Contudo, se olharmos um pouco mais fundo, mesmo este momento presente não é algo fixo que possamos segurar. No instante em que lhe chamamos agora, ele já fluiu e outro instante se segue.
Do ponto de vista budista, passado, futuro e presente não são vistos como entidades absolutas. O tempo e o espaço também podem ser conceitos que a mente agarra e estabelece; vistos em profundidade, todos os fenómenos são vazios e mudam sem cessar.
Isto não significa que devamos descuidar a vida de hoje. Pelo contrário, enquanto cuidamos bem do corpo e da mente em cada momento, precisamos de uma atenção desperta que não se agarre nem a esse momento.

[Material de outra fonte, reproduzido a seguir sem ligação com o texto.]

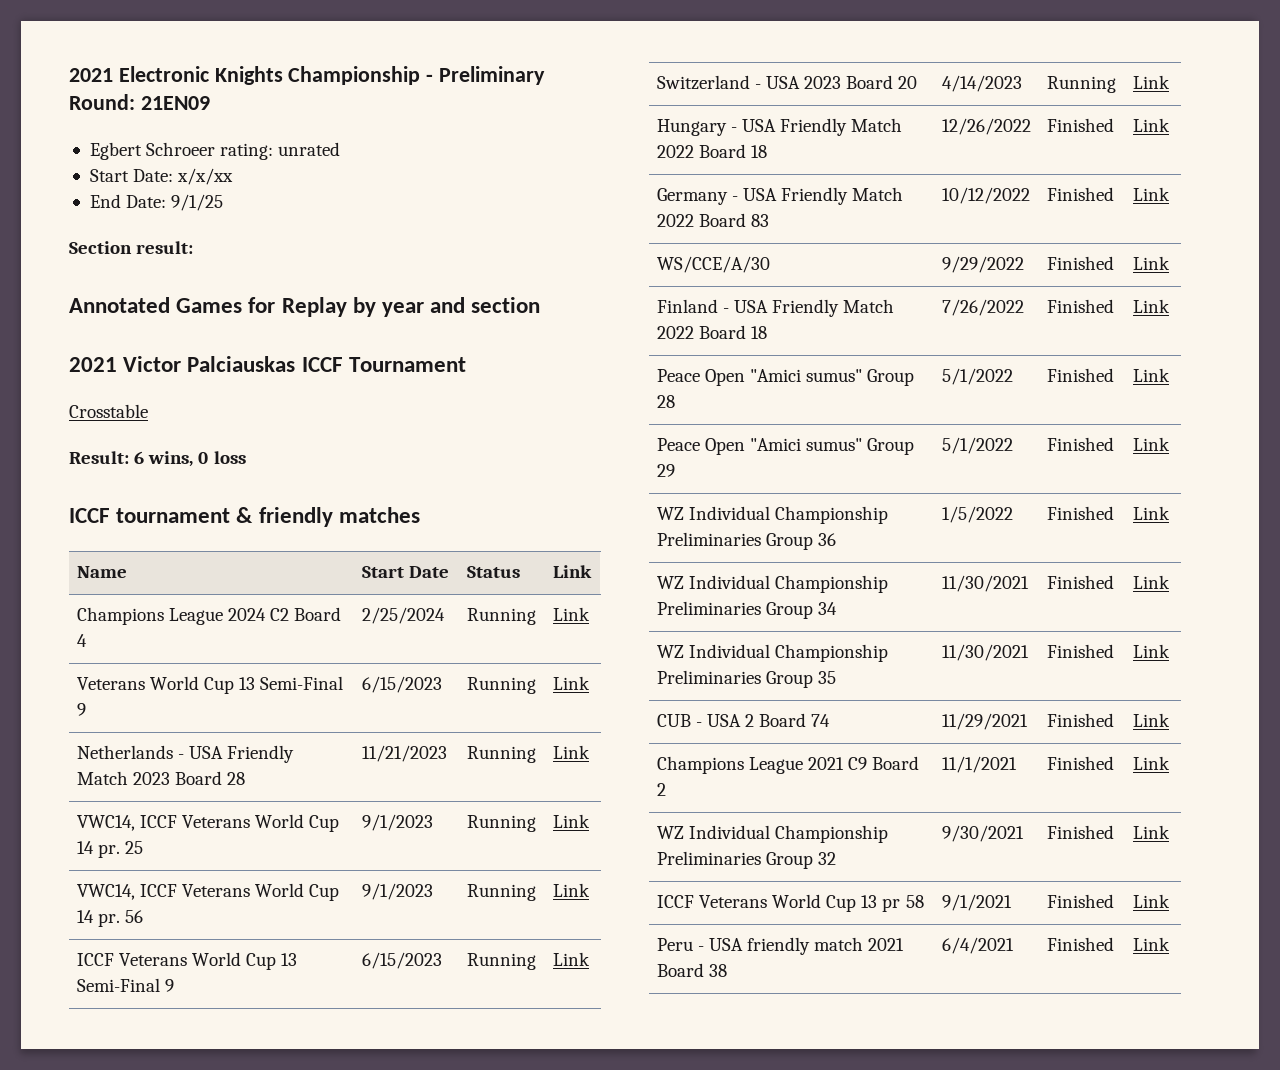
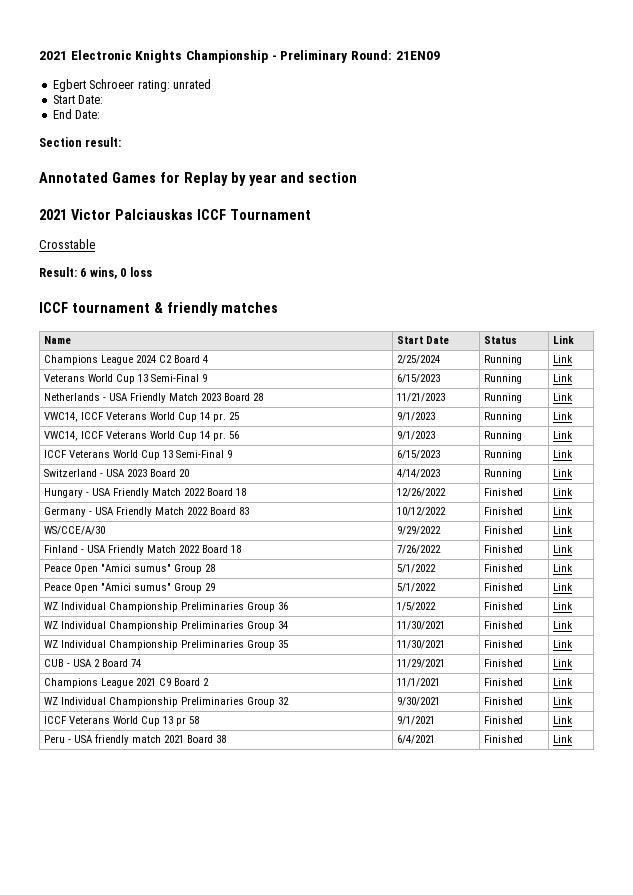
- Start Date: x/x/xx
+ Start Date:
- End Date: 9/1/25
+ End Date:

Hoje também, tente pousar por algum tempo o arrependimento pelo passado, a preocupação com o futuro e até o apego ao que se chama presente. Que este seja um dia para olhar para uma mente tranquila, não abalada dentro do tempo que flui, uma mente desperta.
Porque o passado já passou e o futuro ainda não chegou, é importante cuidar bem do agora. Contudo, olhando mais fundo, mesmo este momento presente não é fixo e continua a fluir. Em vez de nos agarrarmos ao passado, ao futuro e ao presente, que este seja um dia de repousar na mente desperta que percebe todo o fluxo.